Estate planning attorneys don’t always just help people who want to create an estate plan. Sometimes they help people with grievances begin the litigation process, or help others defend against litigation filed against them.
Estate litigation can arise for any number of reasons, but some causes are more common than others. Let’s take a look at some of the more common reasons why people begin the litigation process in estate planning.
Litigation and Loss of Capacity
One of the more important underlying assumptions in the creation of any estate planning device is the assumption that the person creating that device has the mental capacity to do so. In other words, you have to be mentally sound to create an estate plan.
The specter of not being mentally sound is something that is often enough to give rise to litigation. For example, if an elderly person chooses to modify his or her last will and testament, the beneficiaries of the will, or those who were left out, may try to challenge the will on the basis of a lack of capacity. It can be a serious problem if an elderly person is suffering from a mental condition that robs him or her of the ability to make knowing choices. It can also result in litigation.
Litigation and Undue Influence
Loss of capacity is closely related to the issue of undue influence. Undue influence occurs when someone exerts excessive control over a person making an estate planning device or decision.
For example, an elderly person who lives with his grandson may choose to make a last will and testament. If that grandson is abusive or tries to unduly influence the grandfather as he writes his will, other beneficiaries may initiate litigation based on undue influence.

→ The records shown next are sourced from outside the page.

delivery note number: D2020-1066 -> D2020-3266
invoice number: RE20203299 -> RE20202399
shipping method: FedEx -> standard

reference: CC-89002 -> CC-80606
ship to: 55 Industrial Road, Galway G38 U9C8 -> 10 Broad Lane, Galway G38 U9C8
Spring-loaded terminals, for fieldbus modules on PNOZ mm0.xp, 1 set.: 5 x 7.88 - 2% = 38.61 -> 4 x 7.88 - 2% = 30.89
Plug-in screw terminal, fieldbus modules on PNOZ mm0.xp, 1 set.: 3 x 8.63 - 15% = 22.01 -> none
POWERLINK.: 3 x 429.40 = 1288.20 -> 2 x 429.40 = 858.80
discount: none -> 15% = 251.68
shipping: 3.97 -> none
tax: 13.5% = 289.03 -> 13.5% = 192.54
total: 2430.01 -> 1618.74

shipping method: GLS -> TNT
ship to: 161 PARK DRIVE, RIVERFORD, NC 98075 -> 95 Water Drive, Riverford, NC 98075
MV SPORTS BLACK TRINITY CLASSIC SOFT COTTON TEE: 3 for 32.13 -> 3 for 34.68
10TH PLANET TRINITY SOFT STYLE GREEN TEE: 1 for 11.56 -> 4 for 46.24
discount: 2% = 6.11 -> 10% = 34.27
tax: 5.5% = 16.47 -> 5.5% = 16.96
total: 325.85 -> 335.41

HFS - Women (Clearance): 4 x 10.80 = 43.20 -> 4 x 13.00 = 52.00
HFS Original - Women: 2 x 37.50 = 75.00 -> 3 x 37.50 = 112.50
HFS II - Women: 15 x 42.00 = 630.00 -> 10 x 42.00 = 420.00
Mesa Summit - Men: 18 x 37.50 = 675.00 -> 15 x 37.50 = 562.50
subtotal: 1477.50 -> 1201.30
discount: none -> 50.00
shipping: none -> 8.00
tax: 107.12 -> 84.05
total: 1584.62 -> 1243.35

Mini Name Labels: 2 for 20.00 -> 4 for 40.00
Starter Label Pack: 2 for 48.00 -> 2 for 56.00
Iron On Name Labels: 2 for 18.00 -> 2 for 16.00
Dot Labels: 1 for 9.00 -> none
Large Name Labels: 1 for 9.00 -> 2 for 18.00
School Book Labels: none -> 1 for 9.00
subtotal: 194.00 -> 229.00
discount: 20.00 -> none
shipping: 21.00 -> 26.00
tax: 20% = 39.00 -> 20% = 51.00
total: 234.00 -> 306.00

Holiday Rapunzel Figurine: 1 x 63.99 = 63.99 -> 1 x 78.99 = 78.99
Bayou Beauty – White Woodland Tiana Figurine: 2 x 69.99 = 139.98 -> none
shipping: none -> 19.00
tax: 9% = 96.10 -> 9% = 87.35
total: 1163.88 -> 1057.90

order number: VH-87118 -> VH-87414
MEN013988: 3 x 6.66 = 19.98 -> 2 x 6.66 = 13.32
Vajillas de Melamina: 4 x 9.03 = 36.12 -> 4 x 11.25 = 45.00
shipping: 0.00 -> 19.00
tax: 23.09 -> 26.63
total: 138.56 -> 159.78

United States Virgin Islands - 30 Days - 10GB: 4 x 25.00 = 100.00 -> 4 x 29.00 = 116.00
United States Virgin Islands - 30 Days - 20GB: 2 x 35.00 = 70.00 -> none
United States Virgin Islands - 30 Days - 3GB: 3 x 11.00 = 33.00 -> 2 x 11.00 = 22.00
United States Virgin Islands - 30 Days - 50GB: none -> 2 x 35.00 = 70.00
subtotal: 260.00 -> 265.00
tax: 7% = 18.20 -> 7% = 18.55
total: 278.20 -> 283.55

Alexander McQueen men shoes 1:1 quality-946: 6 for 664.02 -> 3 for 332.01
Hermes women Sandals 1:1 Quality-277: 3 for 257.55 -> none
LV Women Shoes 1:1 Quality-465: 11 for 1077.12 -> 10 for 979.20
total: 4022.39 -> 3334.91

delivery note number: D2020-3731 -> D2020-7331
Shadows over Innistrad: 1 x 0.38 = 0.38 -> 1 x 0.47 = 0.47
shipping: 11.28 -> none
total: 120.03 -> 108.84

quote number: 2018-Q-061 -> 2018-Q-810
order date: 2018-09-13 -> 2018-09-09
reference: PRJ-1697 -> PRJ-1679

This type of issue may also arise when, for example, a person rewrites his or her will to name an assistant or caretaker as the primary beneficiary instead of his or her children or grandchildren.
Litigation and Fiduciary Responsibility
Many estate planning documents create a fiduciary relationship between two or more people, known as a principal-agent relationship. For example, when you create an irrevocable trust, the trustee has a fiduciary relationship to do what is in the best interests of the trust beneficiaries.
In some situations people have a problem with how the fiduciary carries out his or her responsibilities. If, for example, a trustee mismanages trust property, the beneficiaries could be financially harmed. Because of this, the beneficiaries might allege that the trustee negligently performed his or her actions and violated the fiduciary duty.
Of course, there are many other situations in which estate litigation can arise.
Preventing litigation is a goal of good estate planning. The better the planning documents, the less the chance of a legal challenge. Also, the better the trustee or executor does his or her job, the less the chance of a challenge of their performance. The best way to assure that litigation problems will be minimized is to work with an experienced and qualified estate planning attorney both during the drafting and administration of the estate plan.
The chances of litigation increase when: 1. there is no estate plan, 2 the legal documents are inadequate, such as do it yourself or internet documents, and 3. or the executor or trustee attempts to perform his or her duties without obtaining competent, professional tax and legal advice.